**WHAT TO DO**
This task calls for the lines below starting at the one containing "margin-left: 34px ->" and ending at the one containing "font-size: 13px ->", repeated exactly with both ends kept and pictures left out.

**RECORD EXCERPTS**
============================================================

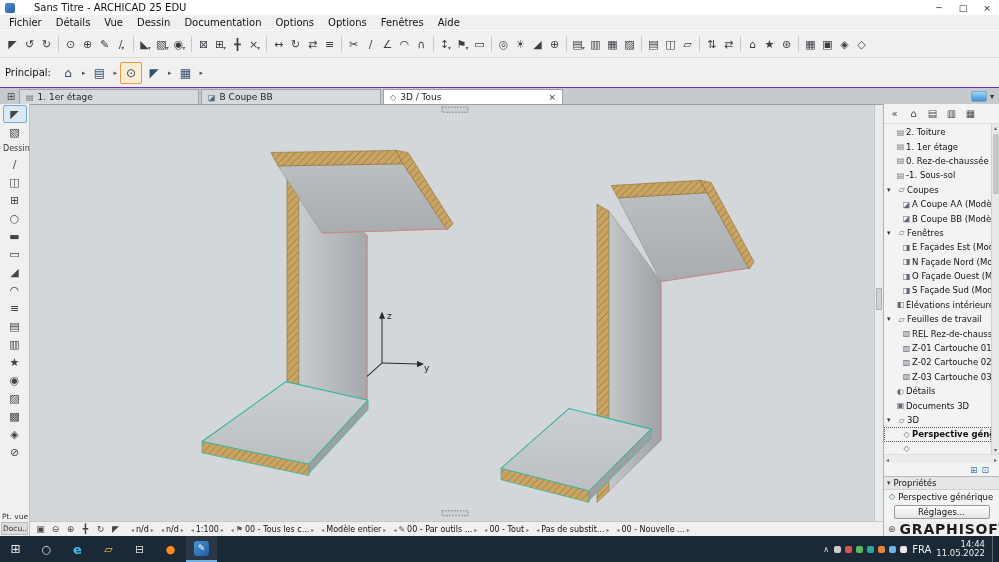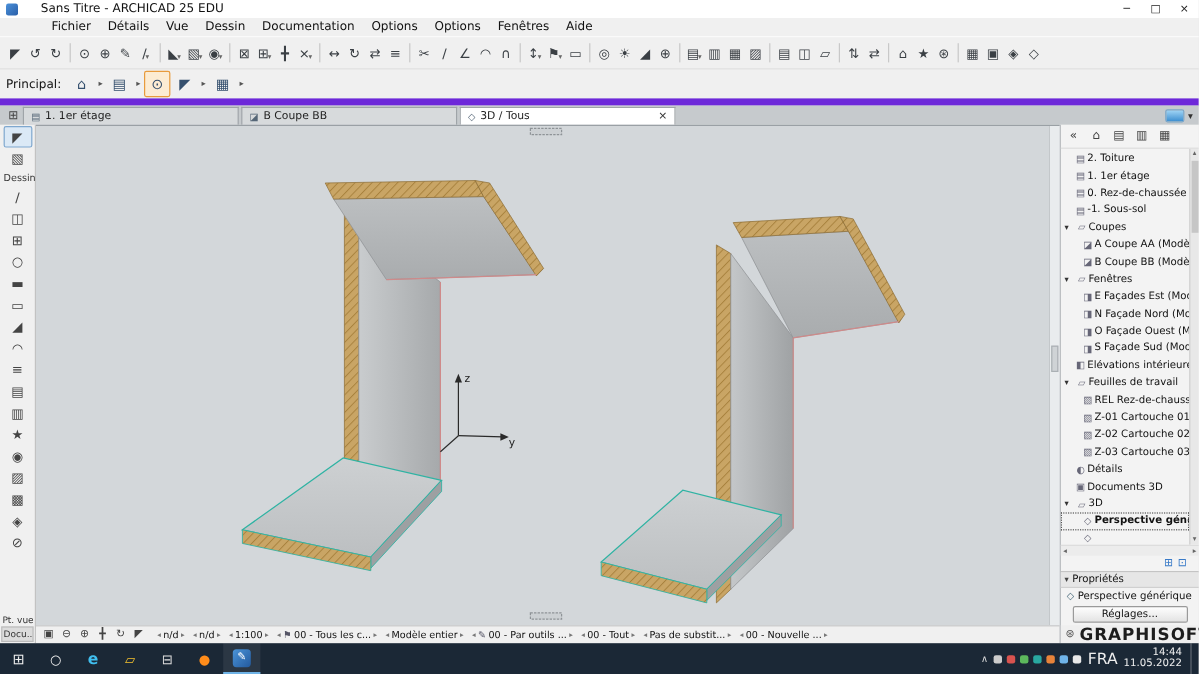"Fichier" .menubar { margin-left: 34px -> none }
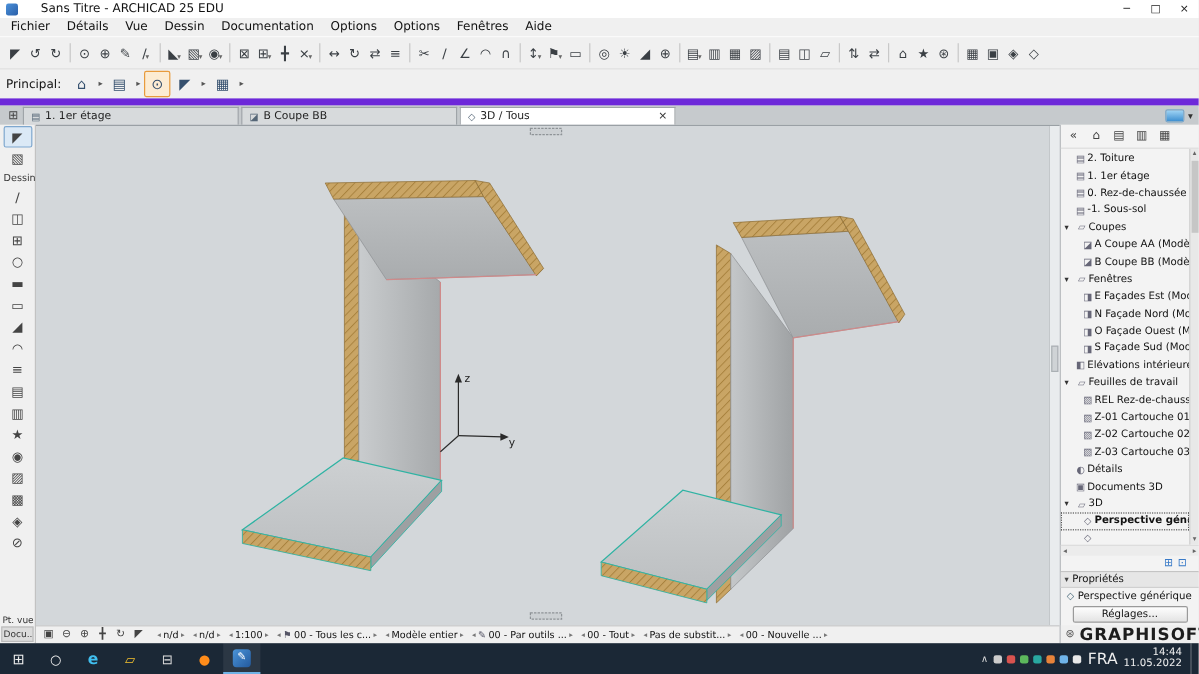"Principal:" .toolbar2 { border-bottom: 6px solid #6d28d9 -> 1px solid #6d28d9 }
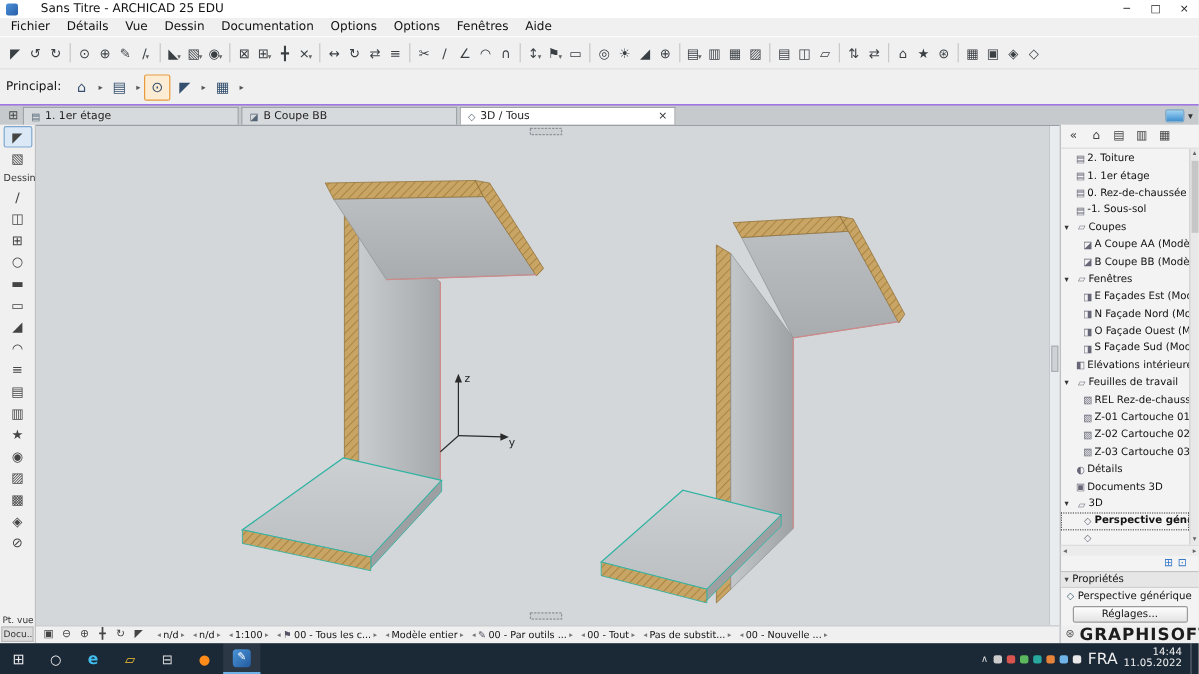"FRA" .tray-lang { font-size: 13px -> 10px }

============================================================

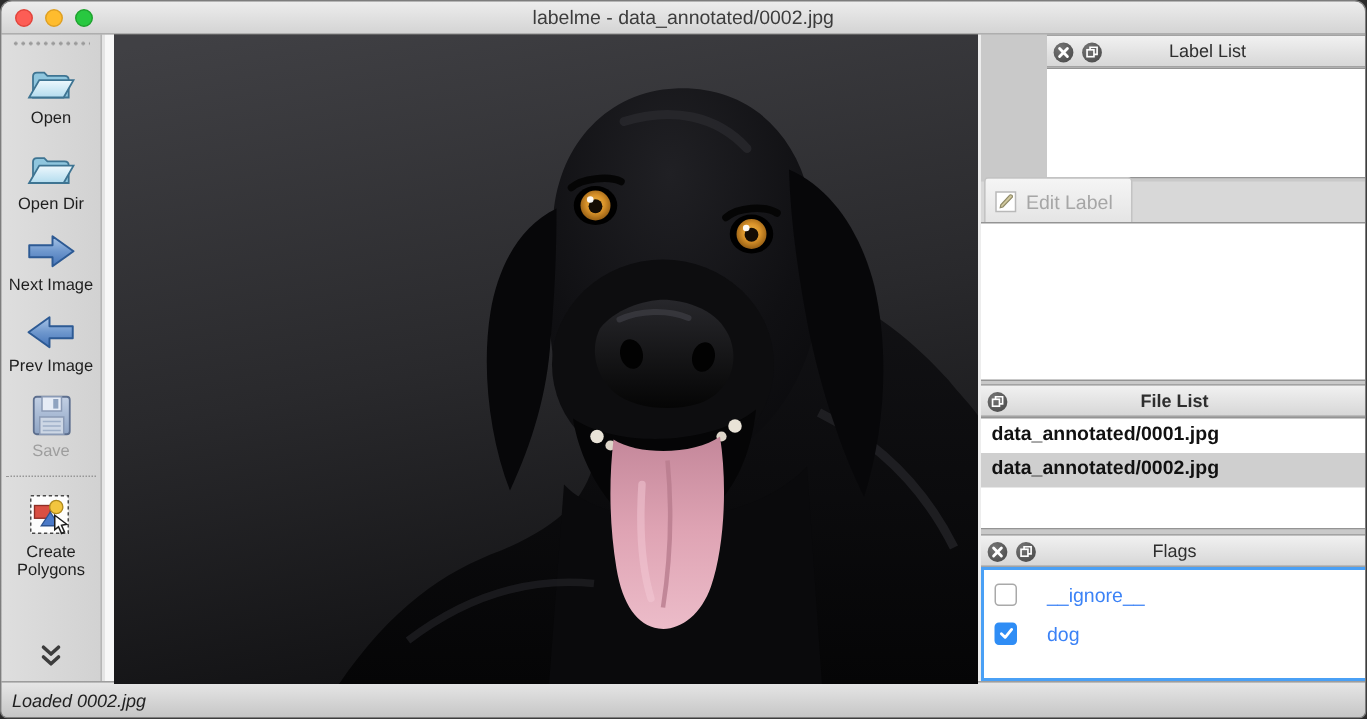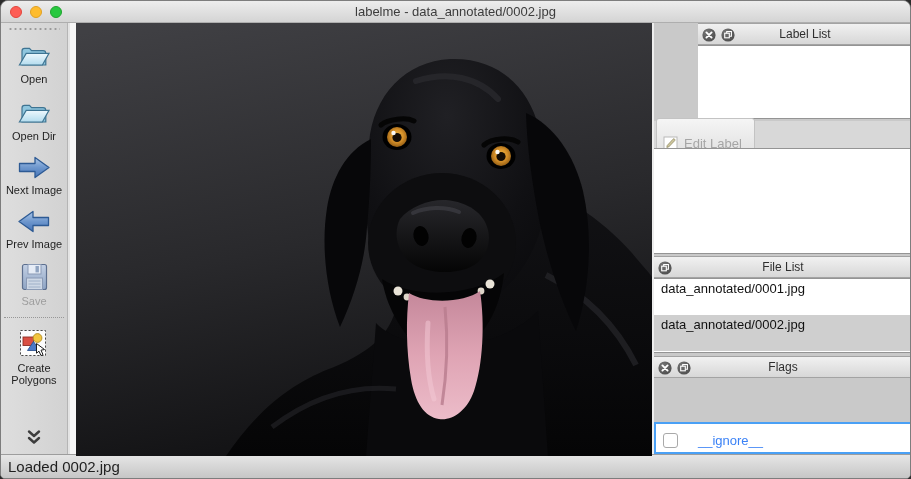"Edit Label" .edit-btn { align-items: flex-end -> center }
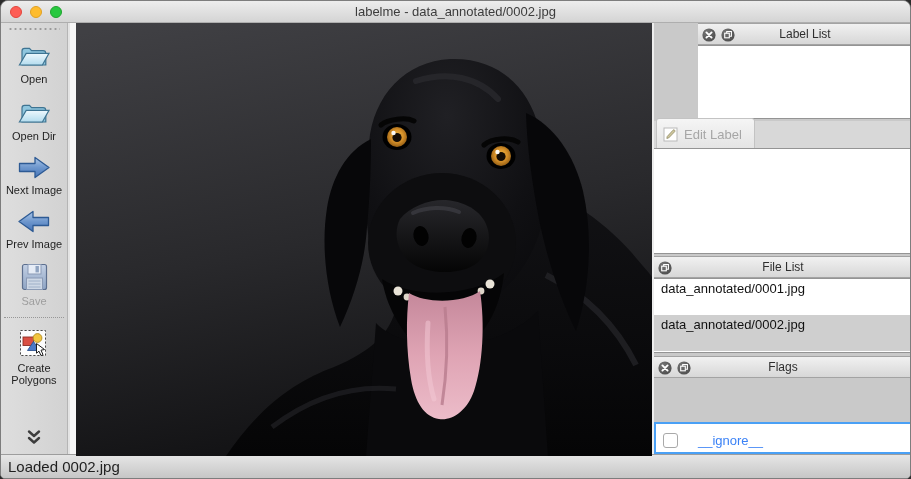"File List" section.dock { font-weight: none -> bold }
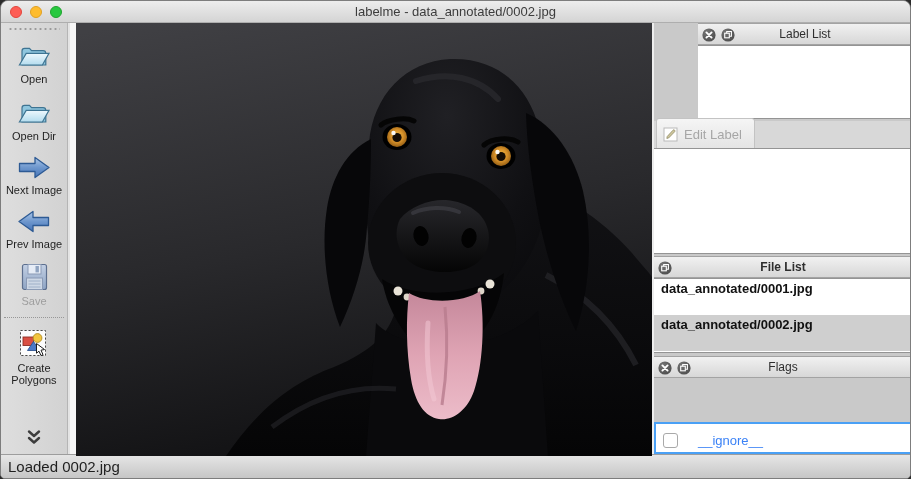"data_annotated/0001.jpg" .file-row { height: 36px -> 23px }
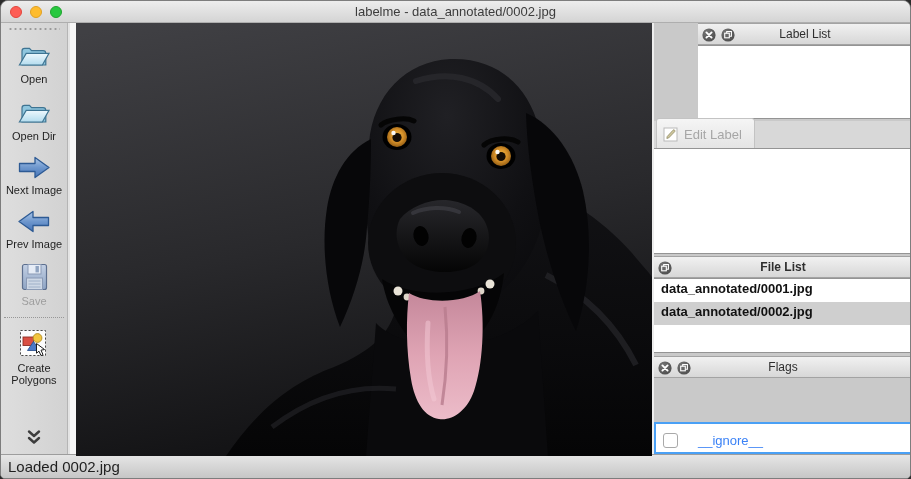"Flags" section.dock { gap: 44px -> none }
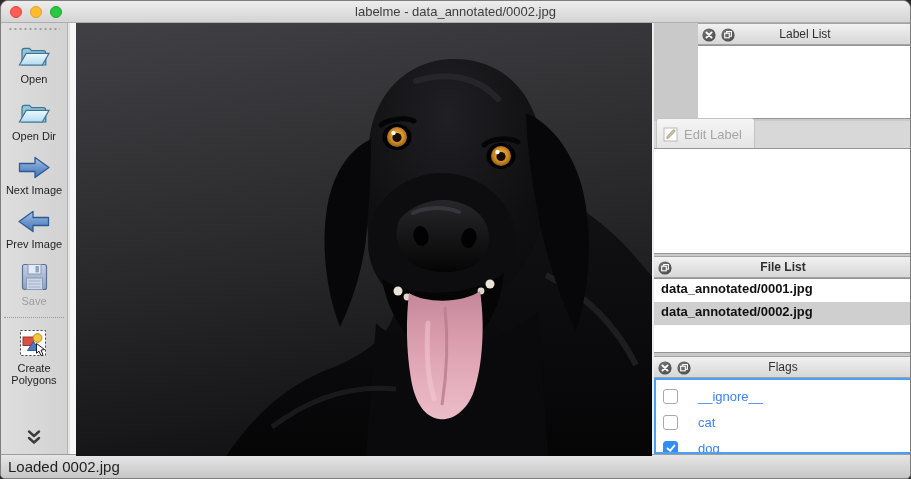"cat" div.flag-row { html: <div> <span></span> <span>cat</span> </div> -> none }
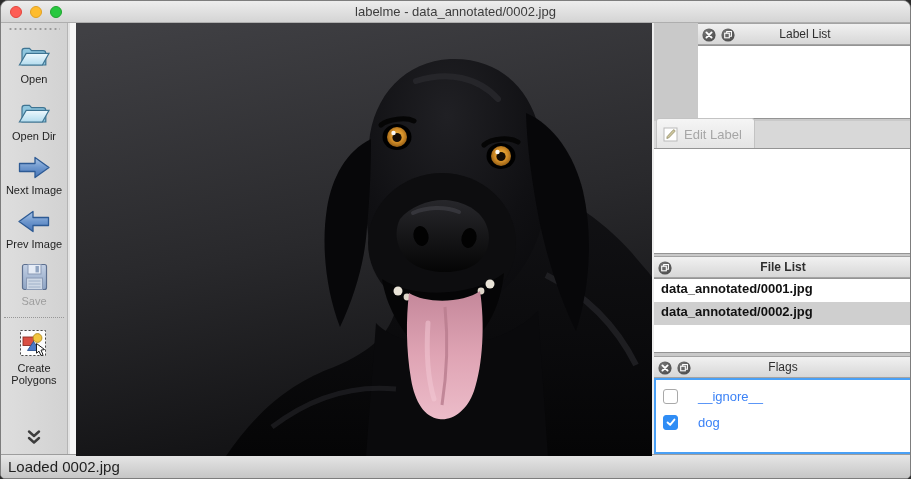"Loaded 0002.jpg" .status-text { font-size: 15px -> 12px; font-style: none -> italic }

============================================================

**TASK RESULT**
"Fichier" .menubar { margin-left: 34px -> none }
"Principal:" .toolbar2 { border-bottom: 6px solid #6d28d9 -> 1px solid #6d28d9 }
"FRA" .tray-lang { font-size: 13px -> 10px }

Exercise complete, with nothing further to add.